Et il se mit à déblatérer
son discours inintelligible. Et le voilà qui cite encore « le
père Hegel », avec son sourire en coin. Exaspérant.
Je ferme les yeux, rassemble tout mon courage, me lève et lui
crache toute ma rancoeur, tout mon dégoût: ne peut-il
citer quelqu'un d'autre? Il sue le pédantisme, transpire la
suffisance. Ma haine se déverse. Puis je lui tourne le dos et
m'en vais en claquant la porte.
Je rouvre les yeux. Je suis toujours
assise sur ma chaise et le fond sonore me fait grincer des dents.
Je
suis tellement fatiguée que je pourrais dormir des jours
entiers.

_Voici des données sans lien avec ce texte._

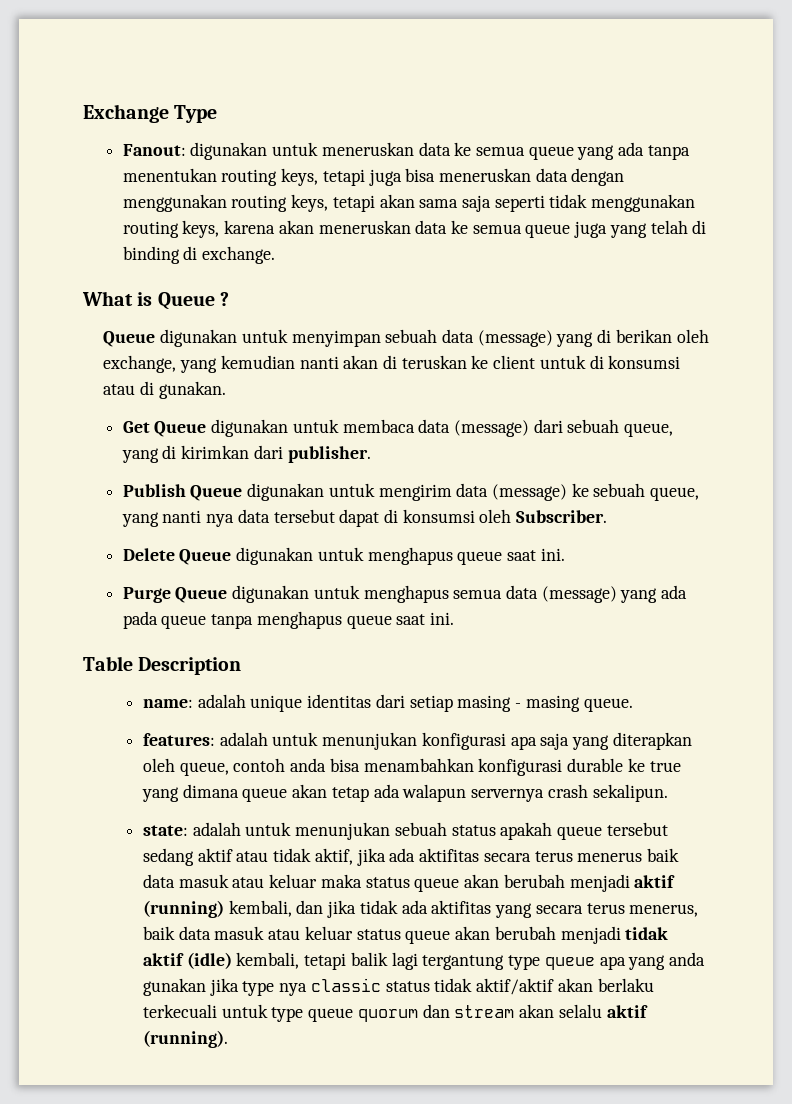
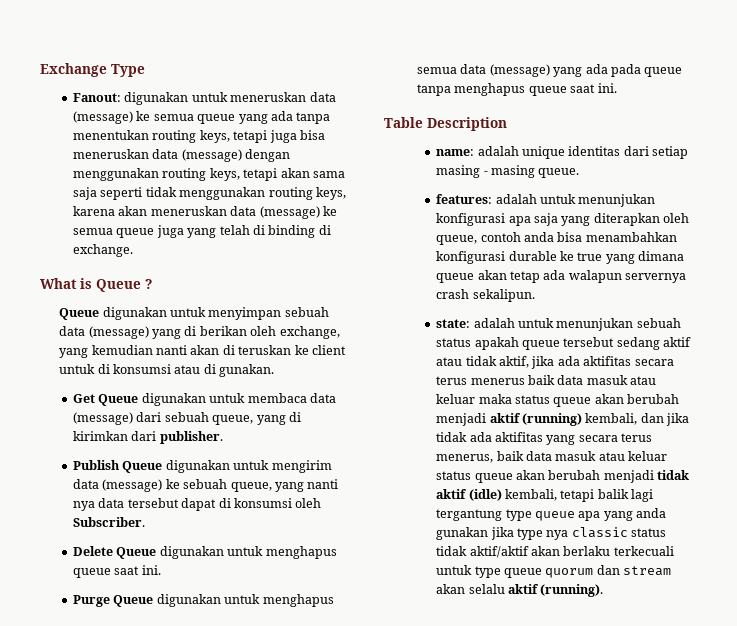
(451, 149) none -> [73,111,134,124] (message)
(568, 175) none -> [181,149,242,162] (message)
(448, 227) none -> [259,206,320,219] (message)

Mon corps est usé par le manque de sommeil. Besoin de
repos. Panser mes blessures, raccommoder les usures. Mon âme
est épuisée à force d'efforts faits pour
comprendre l'Absente. Envie de dormir pour oublier.
Je
plongerais dans le Léthé, fleuve salvateur dont l'eau
tiède et le lent débit me berceraient calmement,
m'apaiseraient jusqu'au rêve. Somnus m'emporterait dans son
palais. Je me loverais au creux de son édredon. À mon
réveil je goûterais au suc des suaves pavots. Je verrais
dans l'obscurité. Mes pieds fouleraient le sol couvert de
voluptueuses plumes. Et je me rendormirais au milieu des divinités
alanguies çà et là, ayant choisi les bras de
l'une d'entre elles pour m'y pelotonner.